Mais avant même de financer un programme de recherche appliquée, la filiale de LVMH doit encore le sélectionner : le lauréat ne sera annoncé qu'en septembre prochain (à l'occasion du forum technique aux livreurs de Hennessy). Jusque là très discrète sur le sujet, la maison Hennessy vient de faire un point d'étape sur son mécénat scientifique inédit, à l'occasion de la tenue en ses locaux charentais du colloque annuel du réseau européen Action COST des maladies du bois (où parmi les 80 scientifiques réunis, on comptait nombre de candidats au projet).

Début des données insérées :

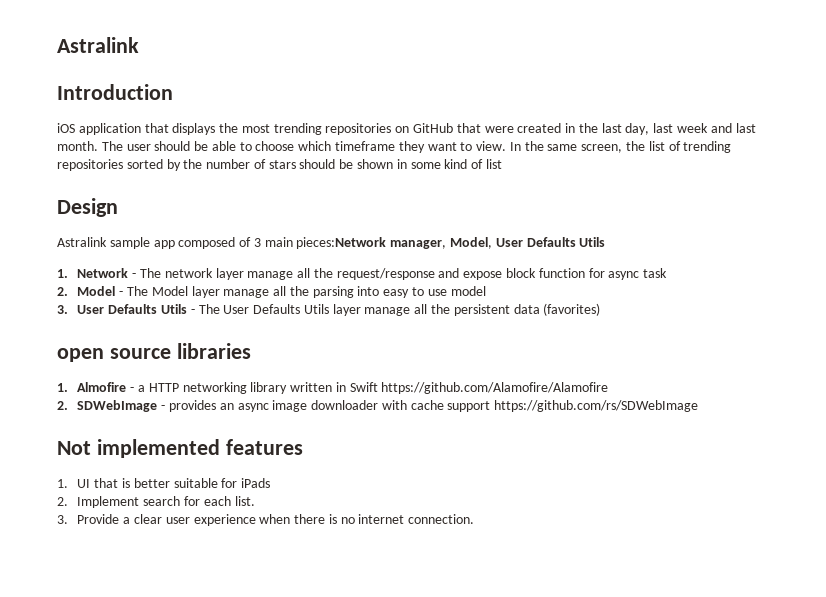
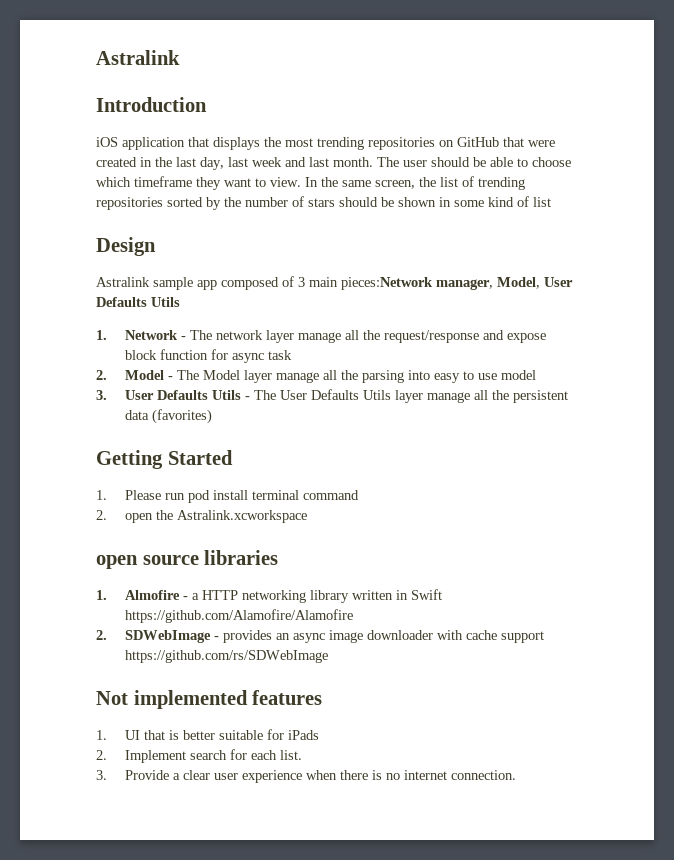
+ Getting Started
+ 1. Please run pod install terminal command
+ 2. open the Astralink.xcworkspace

Lancé le 15 décembre 2014, l'appel à projet de la maison Hennessy a été entendu dans le monde entier : 23 lettres d'intention (de 13 nationalités différentes) ont été déposées au 15 février dernier. Etudiées en mars par un comité d'évaluation*, ces candidatures se sont aujourd'hui transformées en 7 dossiers finalistes. « Beaucoup d'équipes se sont mises en contact et ont échangé pour monter des projets communs » se félicite Arnaud Camus (responsable de la communication amont de Hennessy). « Le projet permet de lancer des collaborations à l'échelle internationale » confirme Florence Fontaine (chercheuse à l'université de Reims et président du réseau COST pour les maladies du bois).

Si Florent Morillon attend « au bout de trois ans des résultats que l'on pourra mettre en œuvre dans le vignoble », il souligne « toute la complexité de l'obligation de résultat dans la recherche ». Se voulant force d'entraînement, la maison Hennessy inscrit son action en complément des recherches passées et des programmes à venir (notamment du plan national monté actuellement par le Comité National des Interprofessions et FranceAgriMer). Une approche qui s'inscrit d'ailleurs de plain-pied dans le cadre des 250 ans des cognacs Hennessy. « Nous avons conçu cette année de célébration sur la projection dans l'avenir, à la fois sur un axe festif et sur le lancement d'un acte qui aura une résonance importante pour les années futures » explique Cécile François (directrice de la communication Hennessy). Ce soutien au vignoble fait d'ailleurs écho à la lutte charentaise contre le phylloxéra à la fin du XIXème siècle, un défi qui a réuni la filière et ne semblait pas moins insoluble alors : « dans un premier temps il n'y avait pas de solution, les premiers traitements trouvés n'étaient pas transposables à l'échelle d'un domaine, les premiers plants ramenés des Etats-Unis ne fonctionnaient pas sur nos sols calcaires... » rappelle-t-elle.

 

 

* Le comité d'évaluation est présidé par Yann Fillioux et réunit 11 experts : Jean-Marie Barillère (président du CNIV et directeur des activités champagnes de Moët Hennessy), François Bodin (président du syndicat des pépiniéristes viticoles de Cognac), Michel Boulay (consultant), le professeur Jean-Michel Boursiquot (Montpellier SupAgro), Thierry Coulon (directeur scientifique de l'Institut Français de la Vigne et du Vin), Serge Delrot (directeur scientifique de l'ISVV), Jean-Bernard de Larquier (président du Bureau National Interprofessionnel du Cognac), le docteur Olivier Le Gall (directeur général de l'Institut National de Recherche Agronomique), Jean-François Michel (directeurs des affaires publiques Moët Hennessy), Luc Lurton (directeur de la Station Viticole du BNIC) et Sandrine Weingartner (responsable du laboratoire Hennessy). A noter que le comité d'évaluation prendra un rôle de suivi du projet lauréat durant ses trois ans de réalisation.